===== Material for this exercise

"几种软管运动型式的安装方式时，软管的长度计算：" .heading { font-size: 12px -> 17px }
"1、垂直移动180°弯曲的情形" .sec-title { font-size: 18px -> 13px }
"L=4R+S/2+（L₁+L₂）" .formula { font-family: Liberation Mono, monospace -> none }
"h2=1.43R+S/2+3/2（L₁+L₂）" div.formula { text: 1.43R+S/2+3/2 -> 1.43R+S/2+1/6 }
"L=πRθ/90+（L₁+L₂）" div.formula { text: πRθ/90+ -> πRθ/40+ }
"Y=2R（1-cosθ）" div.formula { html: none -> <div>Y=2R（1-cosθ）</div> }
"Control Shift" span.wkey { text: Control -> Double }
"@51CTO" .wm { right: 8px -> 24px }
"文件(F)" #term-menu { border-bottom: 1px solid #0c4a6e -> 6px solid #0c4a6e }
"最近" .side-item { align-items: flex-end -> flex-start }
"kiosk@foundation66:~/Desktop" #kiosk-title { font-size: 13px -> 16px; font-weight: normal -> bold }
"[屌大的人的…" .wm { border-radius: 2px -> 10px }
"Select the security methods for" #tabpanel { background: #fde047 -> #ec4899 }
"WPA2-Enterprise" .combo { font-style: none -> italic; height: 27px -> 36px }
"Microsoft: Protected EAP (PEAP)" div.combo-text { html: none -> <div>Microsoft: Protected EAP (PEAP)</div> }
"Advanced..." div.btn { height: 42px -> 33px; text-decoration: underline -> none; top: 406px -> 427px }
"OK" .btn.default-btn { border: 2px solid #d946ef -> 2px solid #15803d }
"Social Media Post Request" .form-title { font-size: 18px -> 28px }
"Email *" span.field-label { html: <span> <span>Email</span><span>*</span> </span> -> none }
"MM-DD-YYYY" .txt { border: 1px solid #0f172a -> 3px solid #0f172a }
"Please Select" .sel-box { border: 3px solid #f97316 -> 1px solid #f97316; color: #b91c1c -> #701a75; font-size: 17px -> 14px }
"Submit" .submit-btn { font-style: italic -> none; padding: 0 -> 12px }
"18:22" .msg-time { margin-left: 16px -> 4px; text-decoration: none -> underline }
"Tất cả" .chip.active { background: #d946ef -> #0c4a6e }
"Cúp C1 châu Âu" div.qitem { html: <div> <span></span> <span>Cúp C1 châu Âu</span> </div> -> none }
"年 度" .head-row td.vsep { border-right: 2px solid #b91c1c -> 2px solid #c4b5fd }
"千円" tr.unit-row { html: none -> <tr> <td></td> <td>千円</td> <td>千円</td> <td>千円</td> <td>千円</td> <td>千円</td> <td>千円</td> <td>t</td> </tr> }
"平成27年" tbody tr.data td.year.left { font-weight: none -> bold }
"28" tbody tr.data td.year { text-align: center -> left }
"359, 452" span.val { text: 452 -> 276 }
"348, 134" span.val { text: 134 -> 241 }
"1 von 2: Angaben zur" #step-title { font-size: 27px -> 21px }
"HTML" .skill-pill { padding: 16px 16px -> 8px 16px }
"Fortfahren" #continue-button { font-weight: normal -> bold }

==========

- _Work item_
Give again, exactly as written, the lines running from the first line of the data above through the line that contains "align-items: flex-end ->".

- _Expected answer_
"几种软管运动型式的安装方式时，软管的长度计算：" .heading { font-size: 12px -> 17px }
"1、垂直移动180°弯曲的情形" .sec-title { font-size: 18px -> 13px }
"L=4R+S/2+（L₁+L₂）" .formula { font-family: Liberation Mono, monospace -> none }
"h2=1.43R+S/2+3/2（L₁+L₂）" div.formula { text: 1.43R+S/2+3/2 -> 1.43R+S/2+1/6 }
"L=πRθ/90+（L₁+L₂）" div.formula { text: πRθ/90+ -> πRθ/40+ }
"Y=2R（1-cosθ）" div.formula { html: none -> <div>Y=2R（1-cosθ）</div> }
"Control Shift" span.wkey { text: Control -> Double }
"@51CTO" .wm { right: 8px -> 24px }
"文件(F)" #term-menu { border-bottom: 1px solid #0c4a6e -> 6px solid #0c4a6e }
"最近" .side-item { align-items: flex-end -> flex-start }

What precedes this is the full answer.